I headed to the library to study. Since this was during fall semester finals week, there was a table with assorted free goodies, including Starbursts. I had heard that Starbursts contain gelatin but upon closer inspection to the ingredient list on the actual packaging, it specifically states gelatin-free. It turns out that Wrigley — the company that makes Skittles and Starbursts — had been using gelatin but had reformulated the recipe. This change somewhat coincided the with Mars-Wrigley merger and hit the shelves in 2009.

Then I received the, “it’s not too late to get your flu shot” email from the Fisher health center. I had totally forgotten to get that, but I quickly learned that the shot itself contains pork-based gelatin as a stabilizer to protect the vaccine from damage due to heat and other environmental factors. While rabbis in the Jewish community and imams in the Muslim community have both declared vaccines permissible, there are some people that regardless will refuse these products due to the nature of the ingredients and if you are vegan, there is no way around this.  

Beauty products as well can be a hidden source. We already know about gelatin, but some products will list tallow instead as an ingredient though they are both similarly derived. Lastly, anti-aging ingredients like collagen tend to come from pig placenta. These ingredients unfortunately can be found in a variety of goods from lotion to lipstick and are in many mainstream beauty products like Olay, Neutrogena and Cover Girl. The best way to avoid these in cosmetics is to look for “cruelty free” on the label, though this statement is not regulated so vegan is a surer way to know.  

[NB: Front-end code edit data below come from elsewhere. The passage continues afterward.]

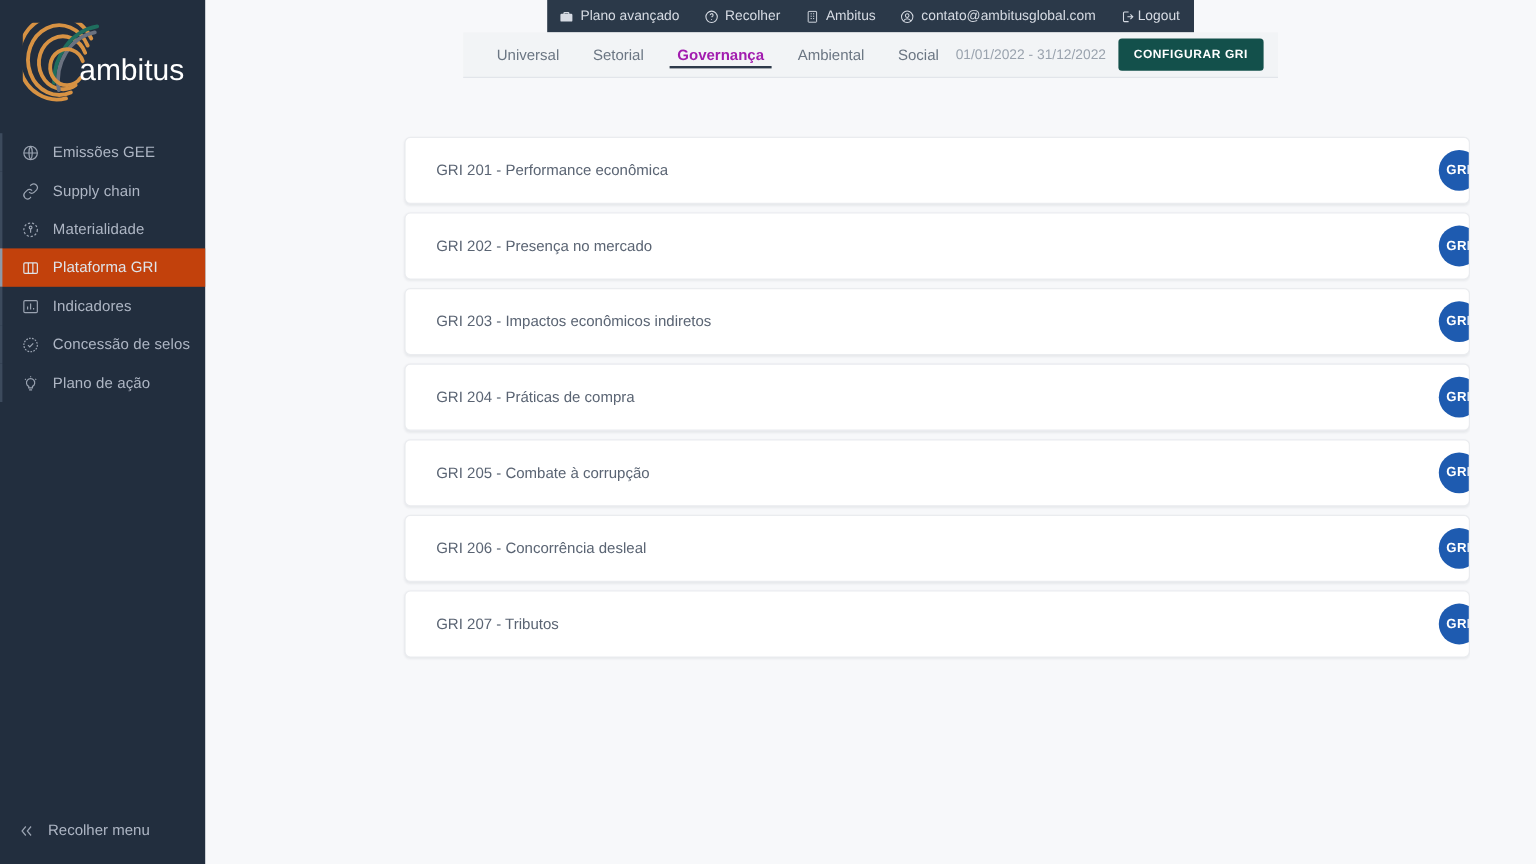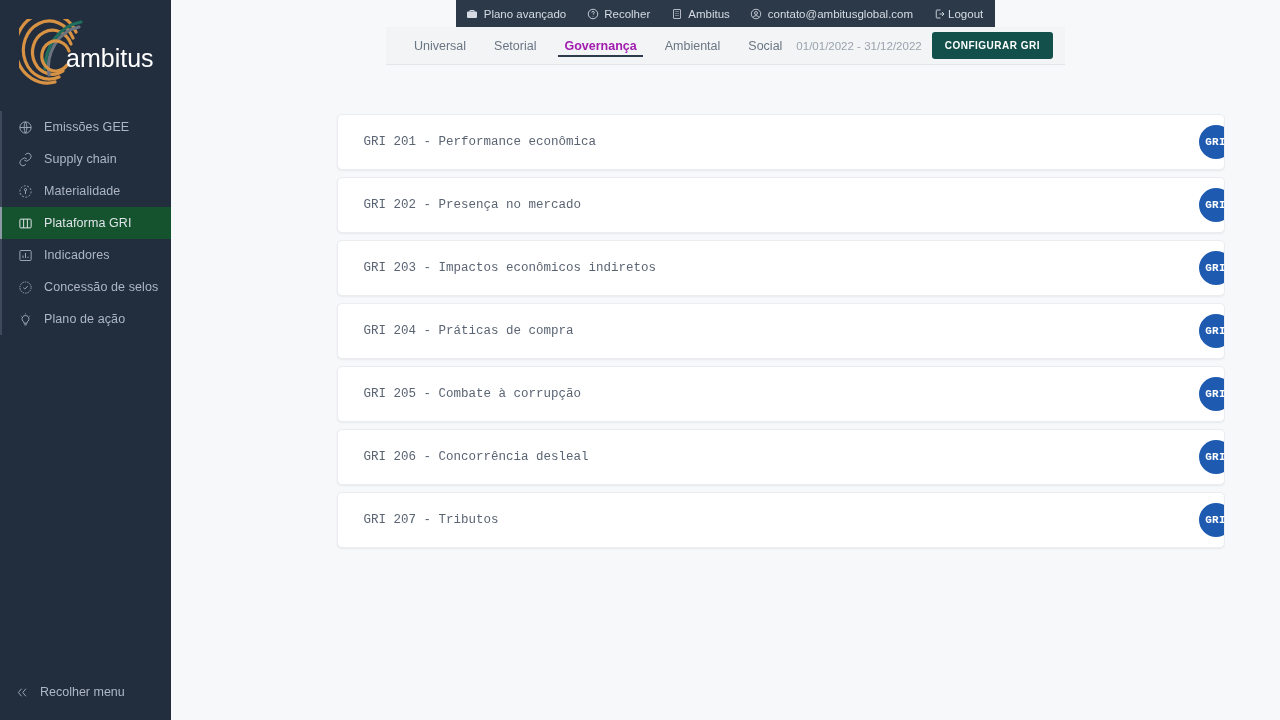--- a/index.html
+++ b/index.html
@@ -35,21 +35,21 @@
     font-size: 12.5px;
     letter-spacing: .1px;
     cursor: pointer;
     margin-bottom: 0;
   }
   .nav-row { height: 32px; position: relative; margin-bottom: 0; }
   .nav-item .bar {
     position: absolute; left: 0; top: 0; width: 2px; height: 32px;
     background: #3c4a5c;
   }
-  .nav-item.active { background: #14532d; color: #dfe4ea; }
+  .nav-item.active { background: #c2410c; color: #dfe4ea; }
   .nav-item.active .bar { background: #8e99a8; }
   .nav-item .ico {
     width: 18px; height: 18px; margin-right: 10px;
     display: inline-flex; align-items: center; justify-content: center;
     color: #9aa3b1; flex: 0 0 18px;
   }
   .nav-item.active .ico { color: #dfe4ea; }
   .nav-item .lbl { white-space: nowrap; }
   .collapse {
     height: 40px; display: flex; align-items: center;
@@ -106,21 +106,20 @@
   .card {
     position: relative;
     width: 888px; height: 56px;
     background: #ffffff;
     border: 1px solid #eaecef;
     border-radius: 5px;
     box-shadow: 0 1px 2px rgba(35,45,60,.07);
     margin-bottom: 7px;
     display: flex; align-items: center;
     overflow: hidden;
-    font-family: Liberation Mono, monospace;
   }
   .card .ctitle {
     font-size: 12.5px; color: #5a6473; padding-left: 26px; white-space: nowrap;
   }
   .badge {
     position: absolute; right: -9px; top: 50%; transform: translateY(-50%);
     width: 34px; height: 34px; border-radius: 50%;
     background: #1e5bb0;
     color: #fff; font-size: 11px; font-weight: bold; letter-spacing: .3px;
     display: flex; align-items: center; justify-content: center;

I hadn’t realized when I started this day out just how difficult it would be to avoid pork. This experience has given me a new respect for those who have dietary restrictions and the real struggle they encounter on a day to day basis. While the market is certainly starting to accommodate more lifestyle choices and religious obligations, there is a lot more work that needs to be done to make product ingredients more transparent. Many of us, as consumers also need to become more informed as we don’t truly know what is in the items we are using and ingesting.